EXERCISE REQUIREMENTS: Scan the material below for the string "created", and copy every line where it shows up.

=-=-=

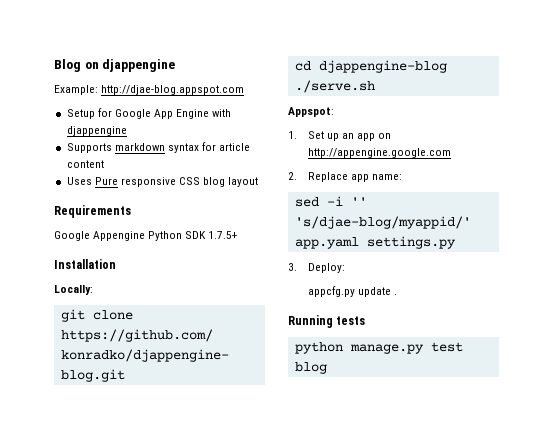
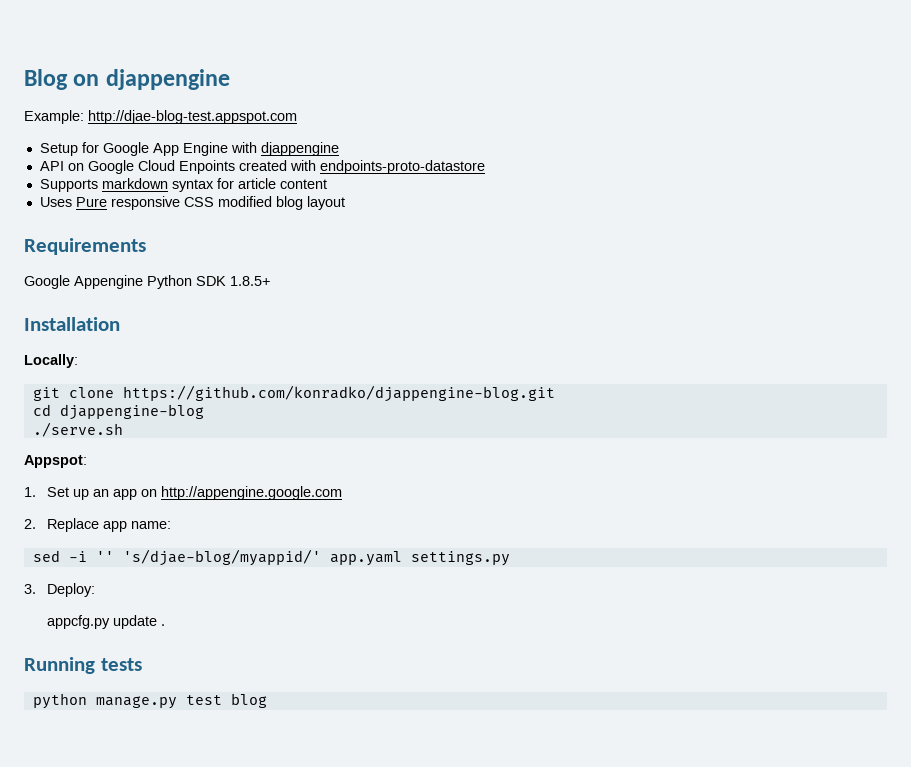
[101,85,245,95] http://djae-blog.appspot.com -> [88,110,297,124] http://djae-blog-test.appspot.com
(127, 131) none -> [39,160,485,174] // API on Google Cloud Enpoints created with endpoints-proto-datastore
(200, 181) none -> [217,196,272,207] modified
[208,231,238,239] 1.7.5+ -> [230,276,270,286] 1.8.5+

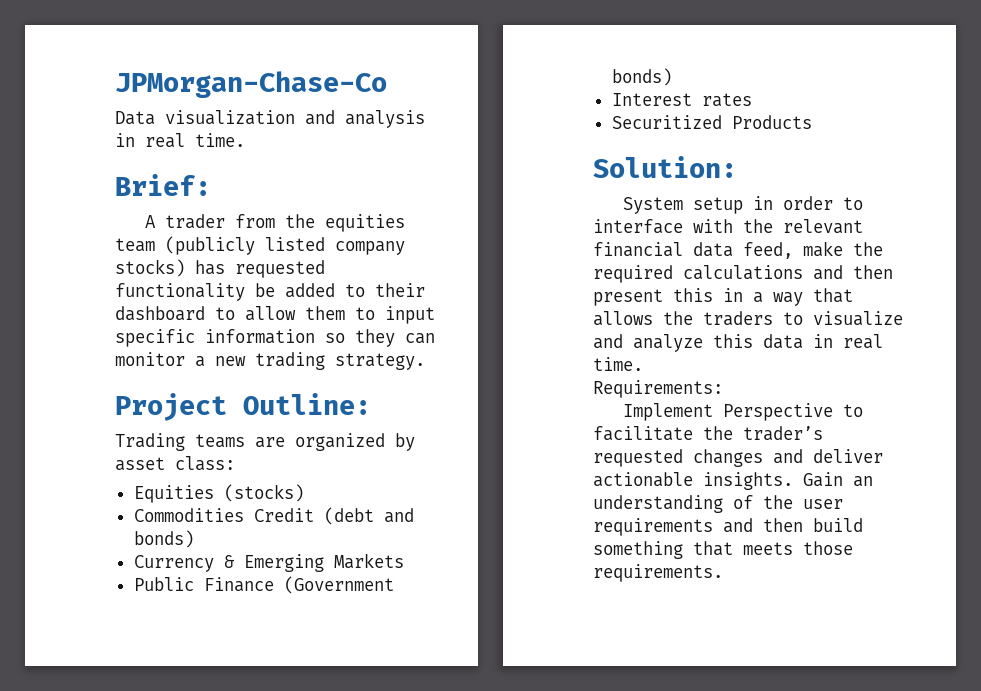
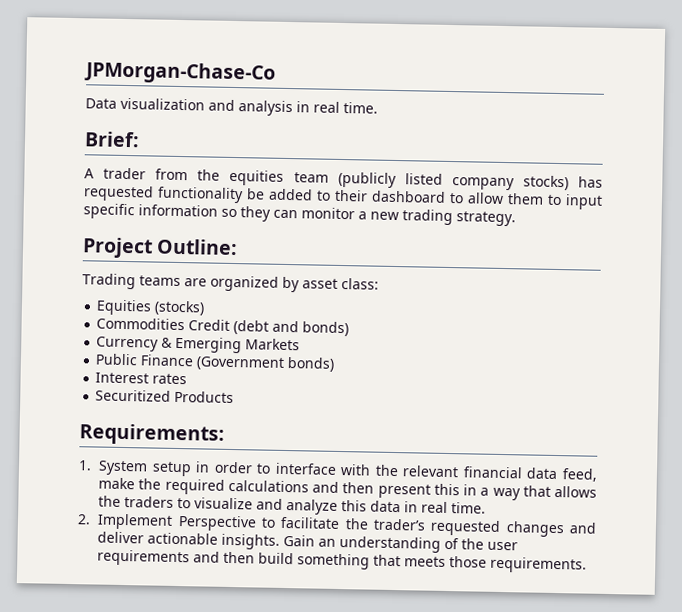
[593,156,737,178] Solution: // -> [79,423,225,446] [78,460,92,471] Requirements: // 1.
[593,380,723,398] Requirements: // -> [77,514,91,525] 2.

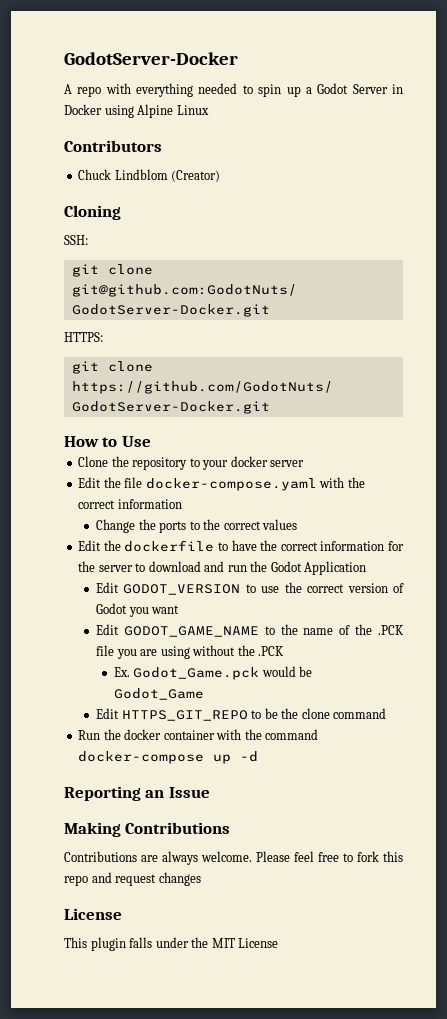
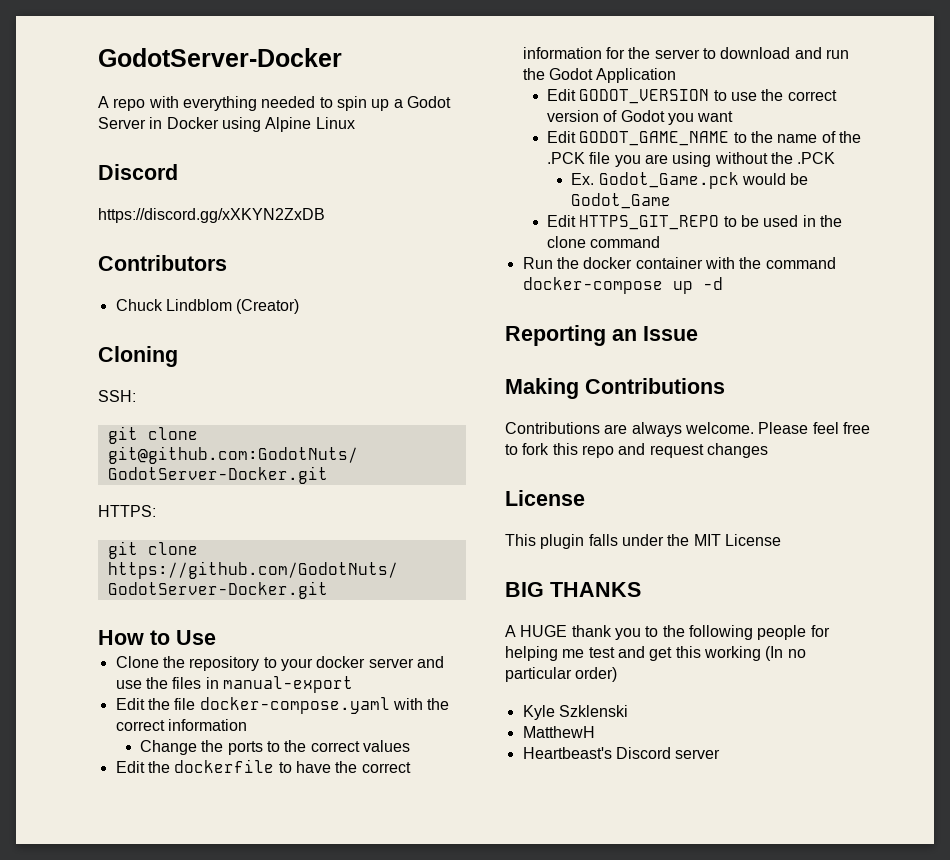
(209, 110) none -> [98,164,178,180] [98,208,325,223] // Discord // https://discord.gg/xXKYN2ZxDB
(305, 463) none -> [416,656,444,668] [115,676,353,693] and use the files in manual-export
(278, 713) none -> [763,215,816,227] used in
(279, 943) none -> [505,582,641,597] [505,625,830,640] [505,646,806,661] [505,667,618,682] [522,705,628,720] [522,726,595,738] [522,747,721,759] // BIG THANKS // A HUGE thank you to the following people for helping me test and get this working (In no particular order) // Kyle Szklenski // MatthewH // Heartbeast's Discord server

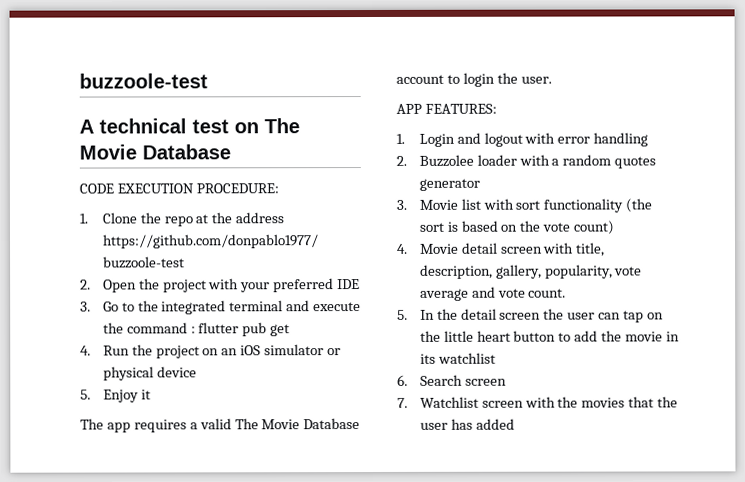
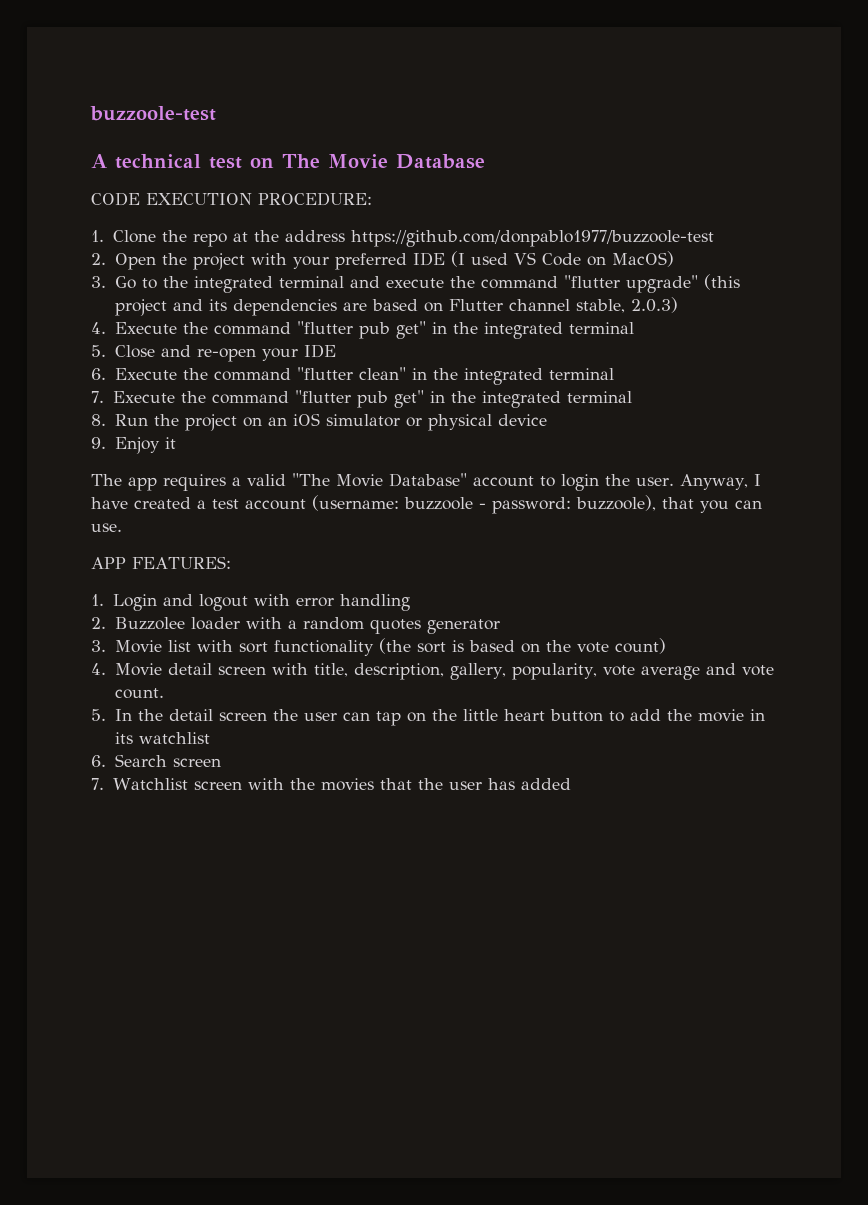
(361, 284) none -> [450,251,674,267] (I used VS Code on MacOS)
[190,322,291,337] [80,345,91,356] : flutter pub get // 4. -> [563,274,740,293] [114,297,678,316] [91,321,634,339] [91,344,336,362] [91,367,614,385] [91,390,632,408] [91,414,106,426] "flutter upgrade" (this project and its dependencies are based on Flutter channel stable, 2.0.3) // 4. Execute the command "flutter pub get" in the integrated terminal // 5. Close and re-open your IDE // 6. Execute the command "flutter clean" in the integrated terminal // 7. Execute the command "flutter pub get" in the integrated terminal // 8.
[80,389,91,400] 5. -> [91,437,106,449] 9.
[234,418,361,430] The Movie Database -> [292,473,467,487] "The Movie Database"
(552, 80) none -> [679,474,761,490] [91,495,762,514] [91,523,122,532] Anyway, I have created a test account (username: buzzoole - password: buzzoole), that you can use.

=-=-=

YOUR RESPONSE:
(127, 131) none -> [39,160,485,174] // API on Google Cloud Enpoints created with endpoints-proto-datastore
(552, 80) none -> [679,474,761,490] [91,495,762,514] [91,523,122,532] Anyway, I have created a test account (username: buzzoole - password: buzzoole), that you can use.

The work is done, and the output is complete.